■ TASK TO CARRY OUT:
Return nothing but the lines from the one containing "(560, 483) none" through the end of the records below, exactly as they stand and without pictures.

■ DATA FOR PROCESSING:
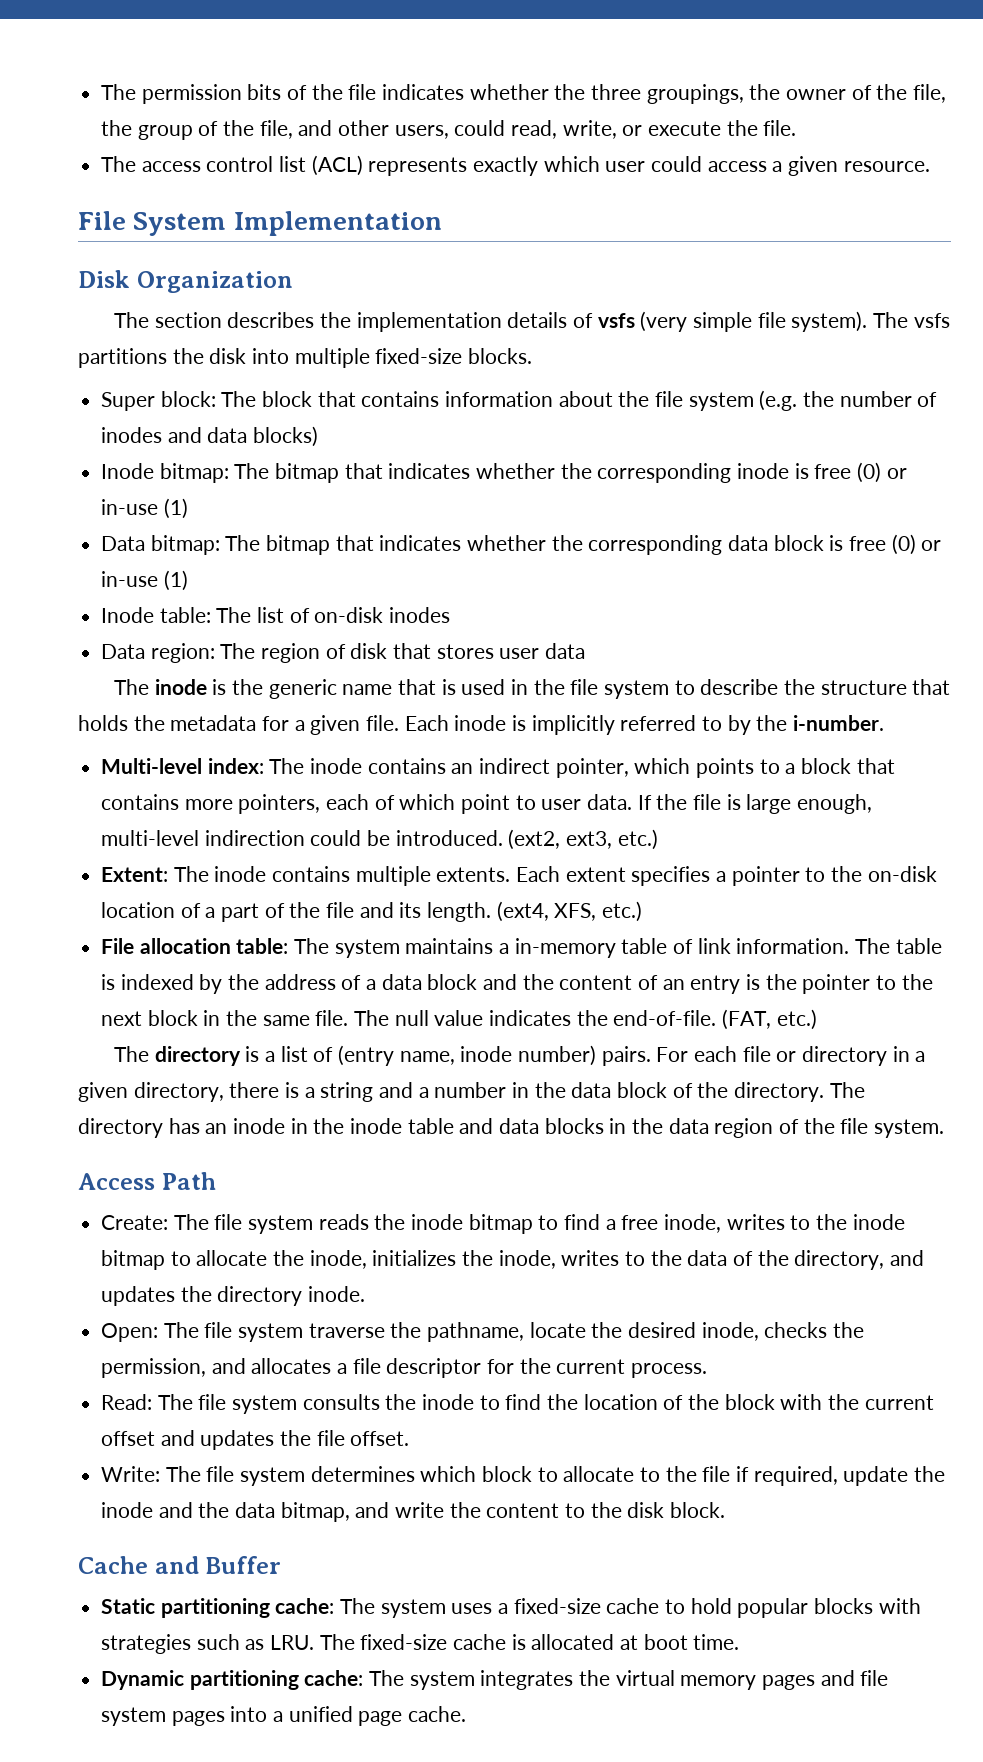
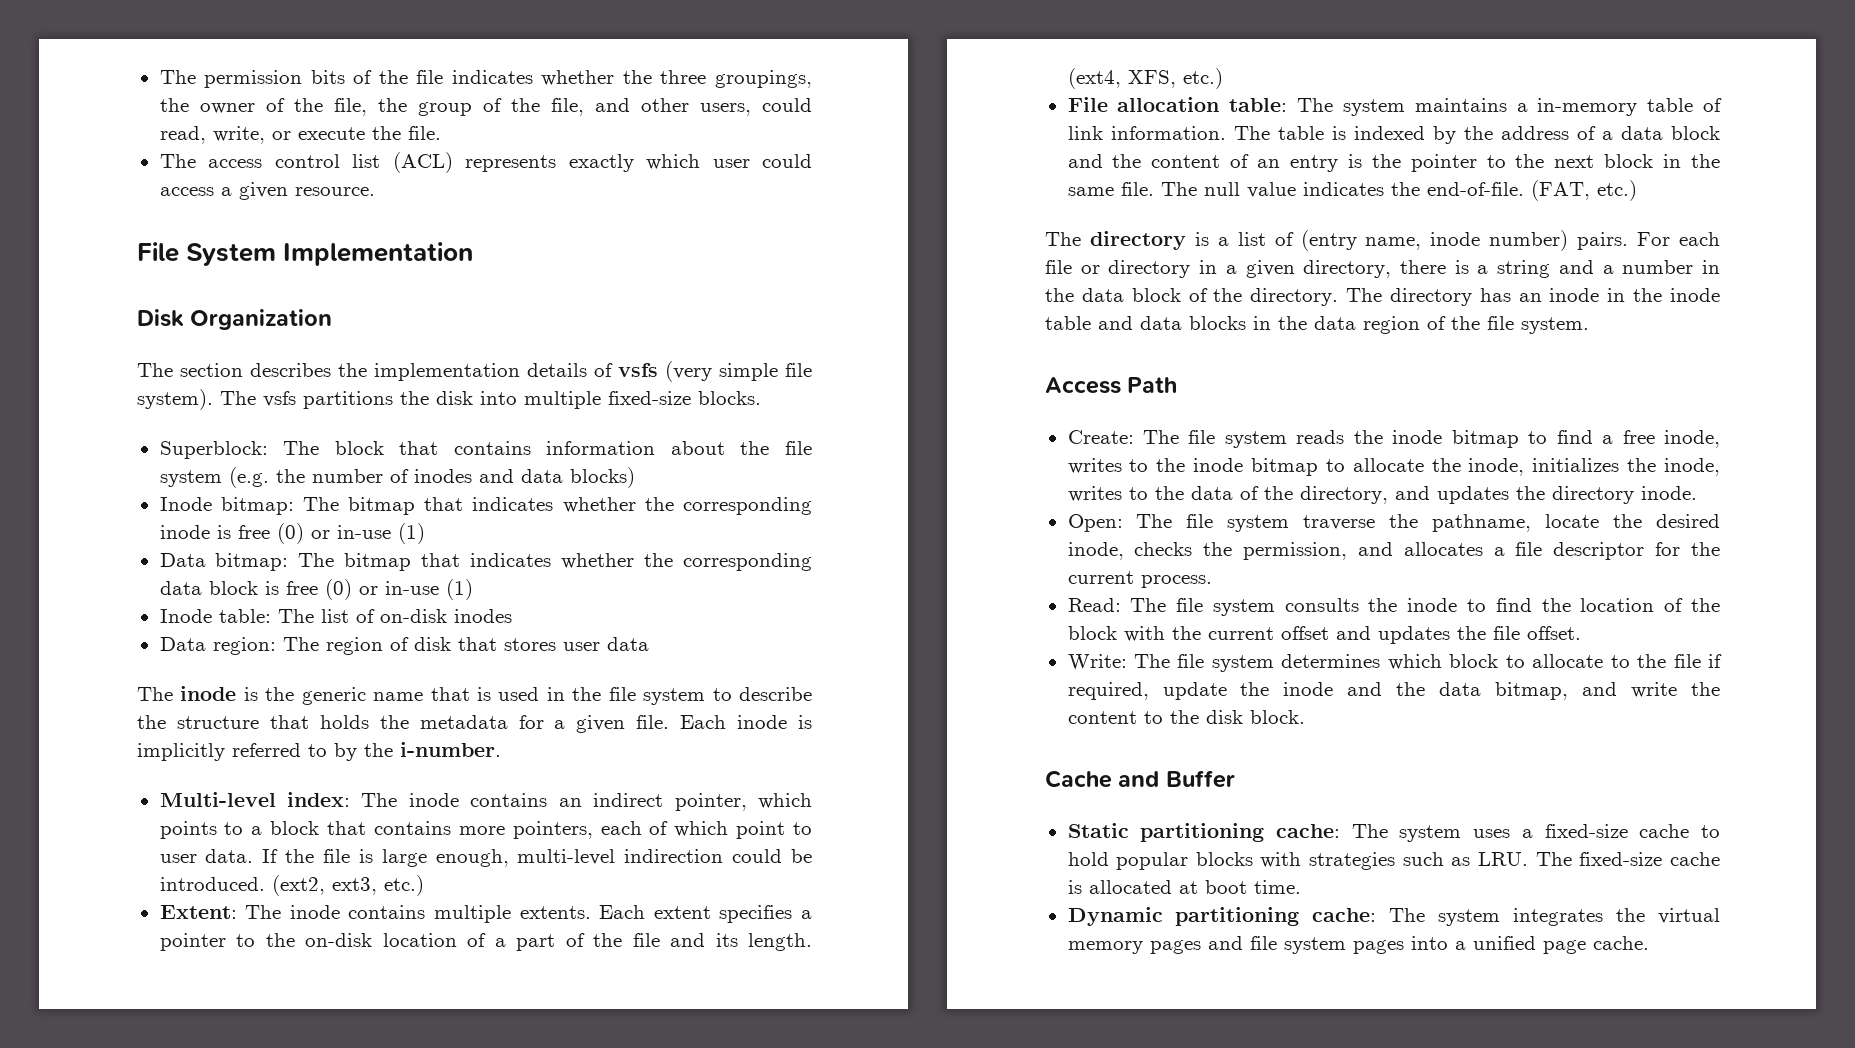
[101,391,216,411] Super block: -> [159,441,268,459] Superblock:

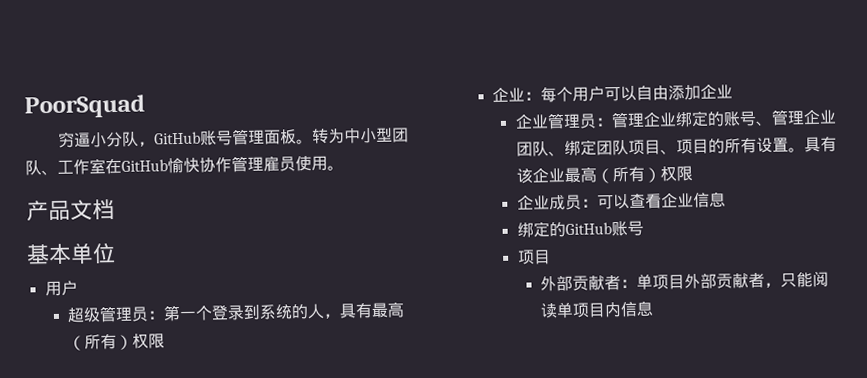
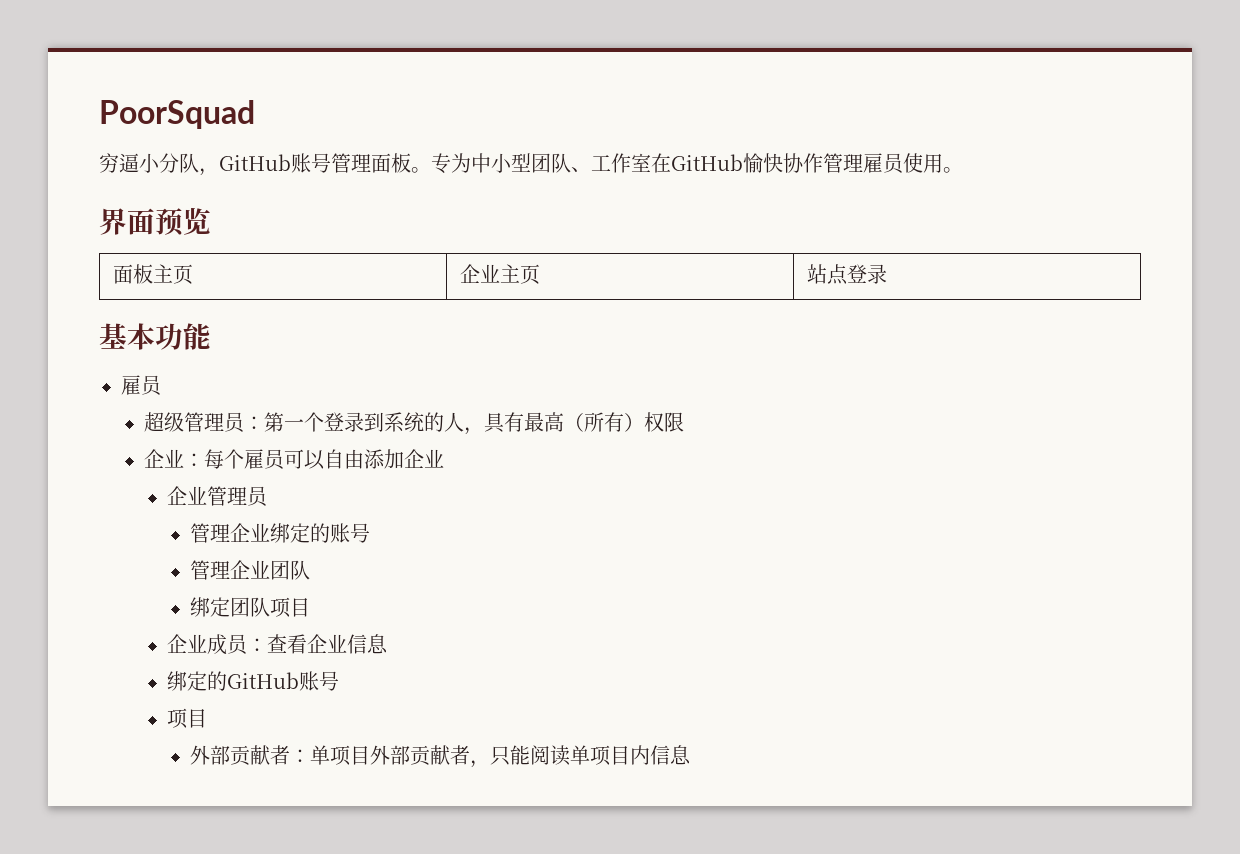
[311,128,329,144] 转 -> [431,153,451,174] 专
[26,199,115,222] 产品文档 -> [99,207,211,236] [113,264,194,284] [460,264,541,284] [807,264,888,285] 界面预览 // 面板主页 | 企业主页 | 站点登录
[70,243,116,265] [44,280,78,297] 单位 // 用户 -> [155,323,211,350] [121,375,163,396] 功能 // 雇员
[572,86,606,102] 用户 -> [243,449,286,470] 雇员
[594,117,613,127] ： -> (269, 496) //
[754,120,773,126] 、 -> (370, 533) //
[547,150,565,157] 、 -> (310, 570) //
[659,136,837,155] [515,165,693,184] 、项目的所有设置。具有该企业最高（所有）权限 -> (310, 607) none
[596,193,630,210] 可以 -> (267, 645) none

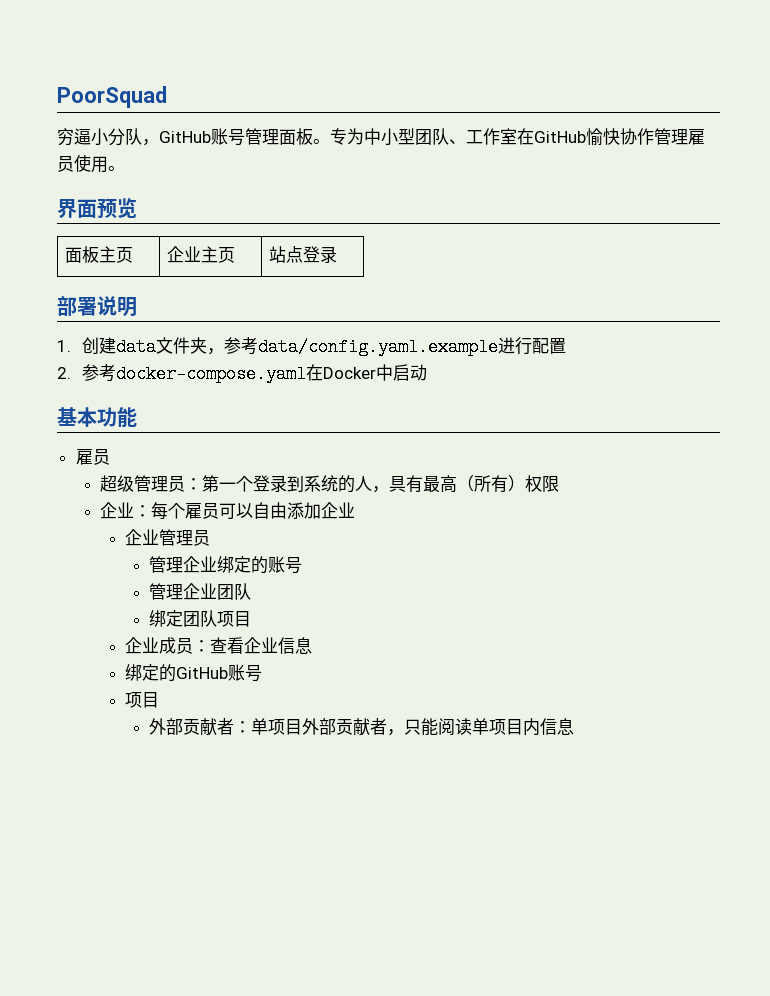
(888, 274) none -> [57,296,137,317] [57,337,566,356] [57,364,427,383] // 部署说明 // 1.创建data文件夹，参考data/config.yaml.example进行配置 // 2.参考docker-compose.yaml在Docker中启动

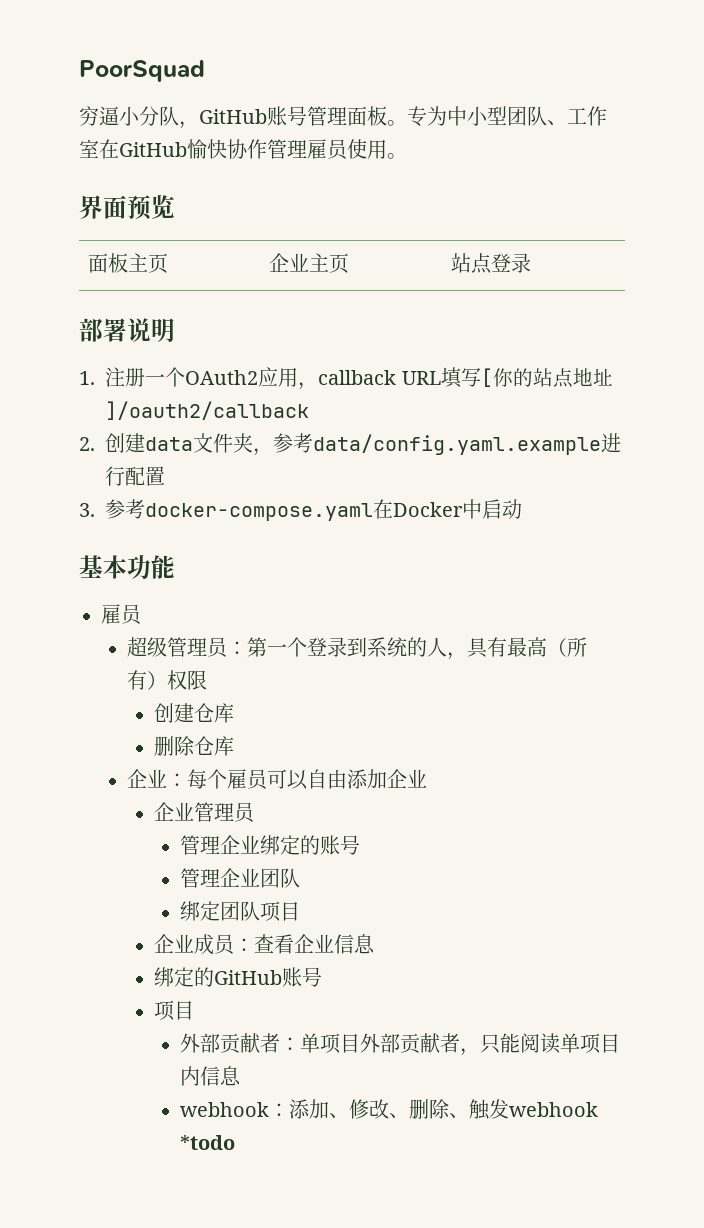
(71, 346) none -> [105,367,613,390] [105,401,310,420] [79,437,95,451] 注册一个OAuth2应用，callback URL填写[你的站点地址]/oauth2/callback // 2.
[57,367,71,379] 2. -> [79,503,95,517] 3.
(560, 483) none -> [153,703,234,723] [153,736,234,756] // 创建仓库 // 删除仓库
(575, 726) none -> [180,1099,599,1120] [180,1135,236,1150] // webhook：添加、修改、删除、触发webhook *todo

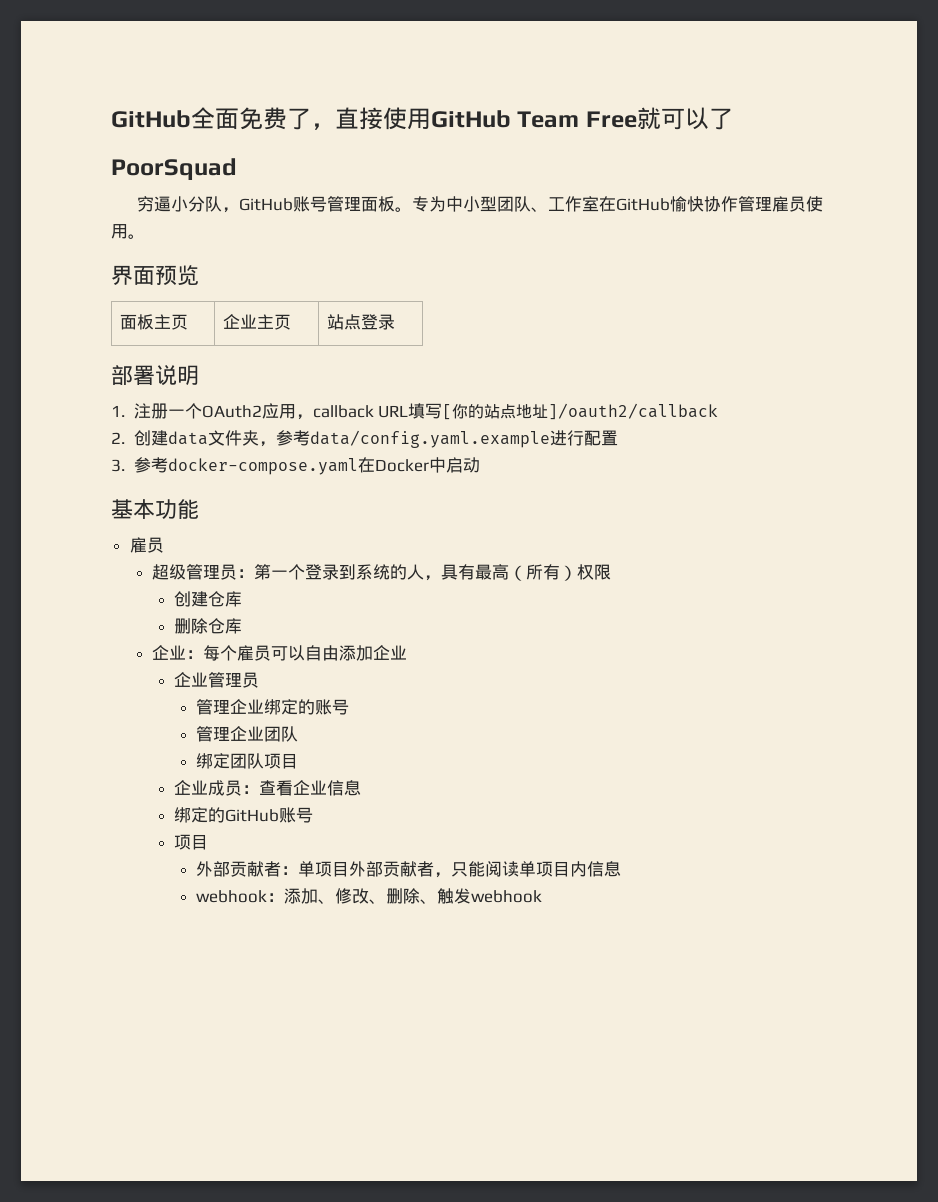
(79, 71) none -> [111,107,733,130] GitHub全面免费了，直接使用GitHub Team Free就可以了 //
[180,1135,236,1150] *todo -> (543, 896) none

■ ANSWER FOR THIS EXERCISE:
(560, 483) none -> [153,703,234,723] [153,736,234,756] // 创建仓库 // 删除仓库
(575, 726) none -> [180,1099,599,1120] [180,1135,236,1150] // webhook：添加、修改、删除、触发webhook *todo

(79, 71) none -> [111,107,733,130] GitHub全面免费了，直接使用GitHub Team Free就可以了 //
[180,1135,236,1150] *todo -> (543, 896) none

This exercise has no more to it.